Passons maintenant aux gammes du marcheur « afghan ». La déclivité forte nous permet de tester le « grand pignon », inspiration sur un pas suivie sans discontinuer de l’expiration sur un pas, puis la pente s’adoucissant, nous changeons de braquet respiratoire, donnant à l’inspire et à l’expire plus de temps, suivant en cela le métronome de nos pas et la cadence de notre cœur, qui doit rester constante, autour de 90 pulsations à la minute. Le vent froid rabat en vain la pluie sur notre tête, nous restons capitaine de notre âme et, studieux et sereins, gravissons la montagne autant que nous descendons en nous même. Au sommet la neige roulée commence à s’agglomérer au sol, des nuées opaques bouchent le paysage que Pascal nous décrit malgré tout avec beaucoup de conviction et de précision.

Il est temps de pratiquer la descente pour ne pas geler sur place. La technique est simple : des petits pas, faire travailler les quadriceps avec une expiration en « fou, fou, fou, ... », les bâtons bien positionnés en style camionneur, le regard anticipant les accidents du terrain, un certain relâchement, … Ni Sean Connery ni Meryl Streep n’auraient notre classe, notre pureté de style. L’avantage de cette technique est son efficacité : rapidement nous sommes arrivés au torrent de Passavoux, traversé d’un bond jusqu’à la piste.

La descente vers Auzet est l’occasion de tester une nouvelle technique insérant des périodes de rétention du souffle, soit poumons vides soit poumons pleins, entre l’inspire et l’expire. Nous sommes des élèves appliqués, malgré le vent de face qui entrave la respiration nasale. Qu’importe, nous sommes en pleine nature et partageons des moments rares d’échange et d’expérimentation.

Après avoir mis à sécher nos vêtements et chaussures, nous être douchés, Pascal nous convie à une séance de sophrologie dans la yourte de la Fontaine de l’Ours. Ce lieu est aussi utilisé lors des classes vertes pour initier les jeunes de la ville à l’écoute des sons et bruits intérieurs et extérieurs. La Fontaine de l’Ours dispose également d’une salle de musique étonnante, regroupant des centaines d’instruments de musique, djembé, tambourin, xylophone, gong, harpe, cimbale, piano, flûte, ocarina, gaffophone, … Tels de jeunes collégiens, nous tapons, grattons, pinçons, frottons, rions.

L’apéritif est préparé par les uns tandis que le repas est mis en route par les autres : tapenade maison, banane plantain, poulet yassa, desserts variés et verveine citronnée du jardin de Marie-Hélène. La limite pluie-neige est descendue bas, vers 1400 m. La sortie projetée le lendemain au Blayeul est remplacée par une marche et des exercices à proximité de Digne : nous serons à plus basse altitude et le temps y sera plus lumineux que dans les défilés étroits et humides du Bès. Ce changement de programme permet un lever « tardif » (vers 7h00, honnête pour un dimanche) et un début de marche à 10h devant le Palais des Congrès à Digne. Les sommets sont enneigés et le soleil se montre.

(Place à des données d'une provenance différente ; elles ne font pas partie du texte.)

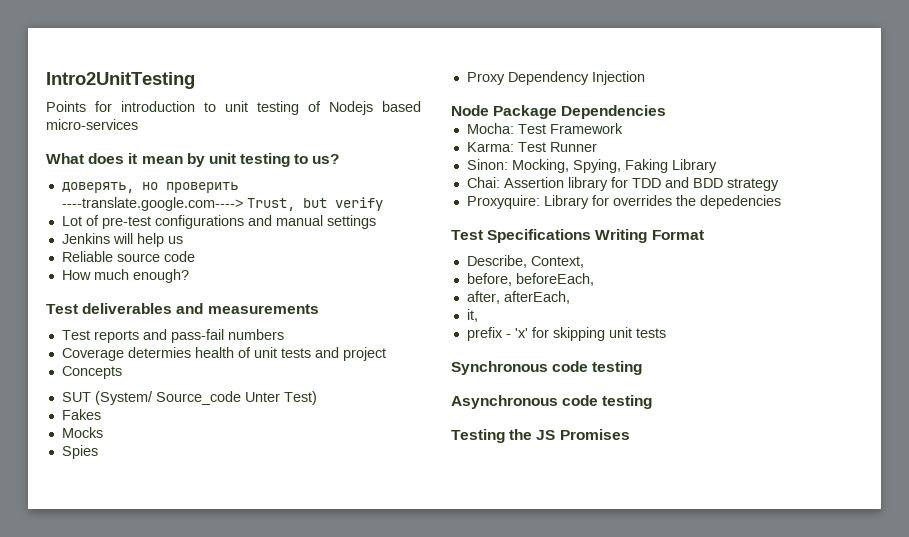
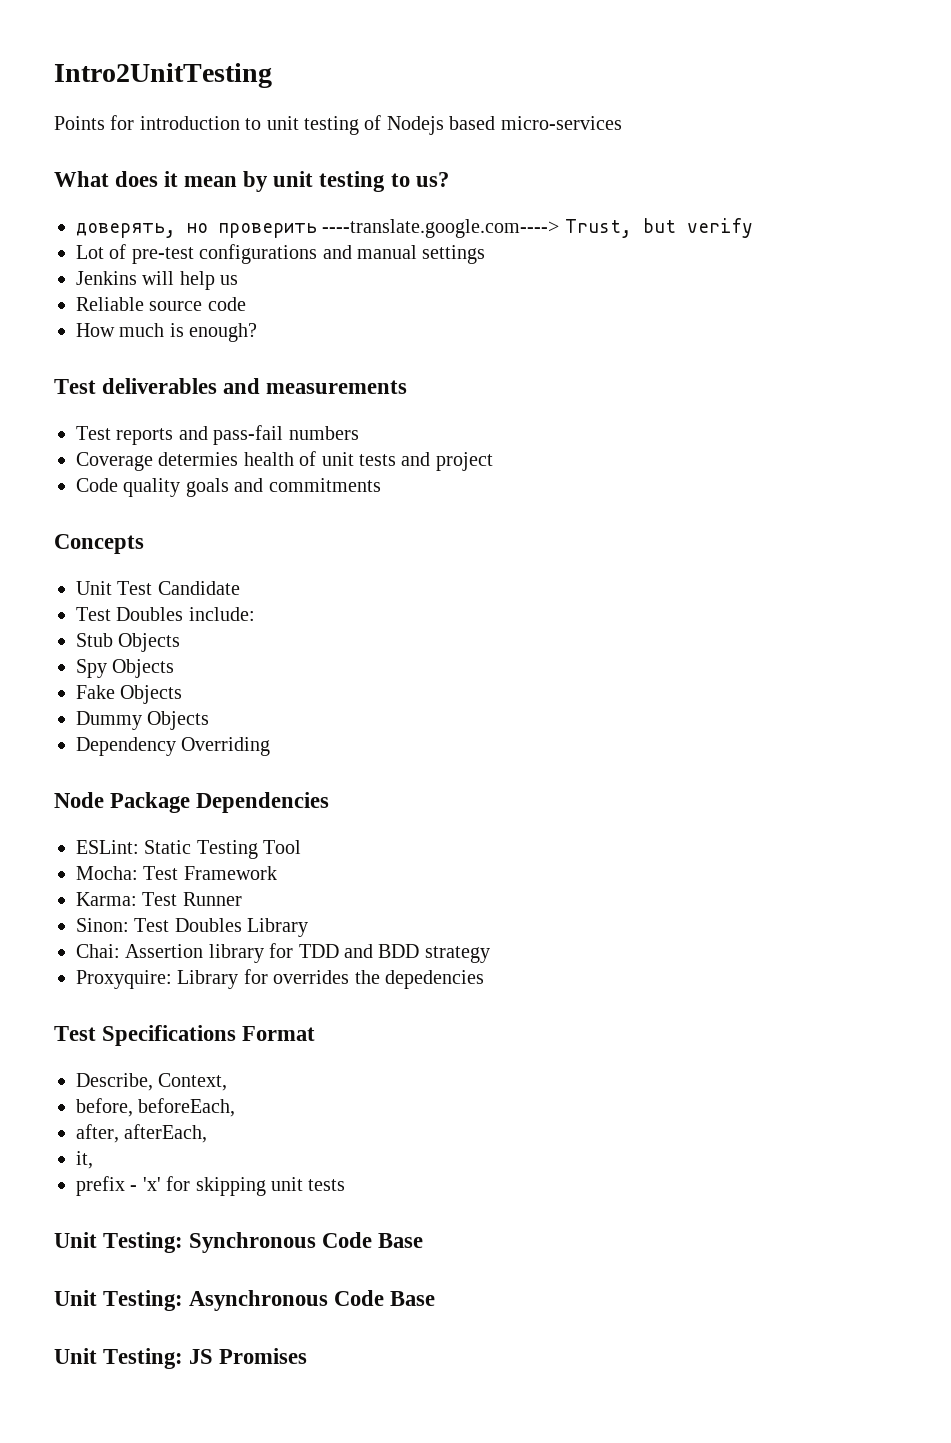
(129, 274) none -> [169,323,184,337] is
[61,366,122,379] [61,391,317,405] [61,409,101,420] [61,427,103,438] [61,445,98,459] [466,71,645,85] Concepts // SUT (System/ Source_code Unter Test) // Fakes // Mocks // Spies // Proxy Dependency Injection -> [76,478,381,497] [54,534,144,554] [76,581,240,595] [76,607,255,621] [76,633,181,652] [76,659,175,678] [76,685,183,704] [76,711,210,730] [76,737,271,756] Code quality goals and commitments // Concepts // Unit Test Candidate // Test Doubles include: // Stub Objects // Spy Objects // Fake Objects // Dummy Objects // Dependency Overriding
(667, 112) none -> [76,840,302,859] // ESLint: Static Testing Tool
[511,159,668,173] Mocking, Spying, Faking -> [134,918,242,932] Test Doubles
[595,229,648,243] Writing -> (237, 1035) none
[451,361,643,375] [451,395,653,409] [451,429,533,443] Synchronous code testing // Asynchronous code testing // Testing the -> [54,1232,424,1253] [54,1290,436,1311] [54,1348,184,1369] Unit Testing: Synchronous Code Base // Unit Testing: Asynchronous Code Base // Unit Testing:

Après une répétition des gammes afghanes, nous atteignons la chapelle de N.D. de Lourdes devant laquelle est conduit un exercice sophrologique alternant rotations vigoureuses des épaules en apnée avec de profondes expirations. Devant la chapelle Saint Vincent, un peu plus haut située, nous trouvons une belle prairie en lisière de forêt où Pascal propose de nous initier à la marche en pleine conscience. Du pas lent de la cigogne, observés par un couple d’aigles royaux qui planent en majesté, nous accédons simultanément au mouvement et à l’immobilité, ayant unifié et fusionné ces deux états supposés à tort, nous le savons maintenant, contradictoires.

Le groupe émerge du yin-yang et doit affronter une nouvelle épreuve initiatique : monter rapidement à la chapelle de la Croix qui nous domine en prenant un rythme rapide jusqu’à se « mettre dans le rouge » et à ce moment, changer de rythme respiratoire pour sortir de ce sur-régime cardiaque, tout en gardant la même vitesse. Après un court repos, la descente vers le camping du Bourg est dédiée à la technique de récupération en marche, celle-ci étant facilitée par la déclivité modérée et régulière du chemin dans le ravin de Saint Claude. Un grain arrive accompagné de bourrasques mais nous trouvons en bordure du camping un auvent avec tables de pique-nique. Pas de sieste (cela devrait faire partie de la marche afghane) et nous escaladons alors le Rocher de Neuf Heures (892 m), au sommet duquel notre formation va être parachevée. Yeux fermés, nous explorons l’univers sonore de cet endroit, depuis les bruits les plus proches jusqu’aux plus lointains en essayant de ne pas analyser leur origine, simplement de les accepter et de les recevoir. Ce scan auditif de l’Univers est effectué un long moment à l’issue duquel Pascal fait surgir une mélodie étrange d’un mystérieux instrument de musique. Les yeux maintenant ouverts, nous admirons le pays dignois, de la Barre des Dourbes à la Plaine de Marcoux et du Blayeul au plateau de Valensole.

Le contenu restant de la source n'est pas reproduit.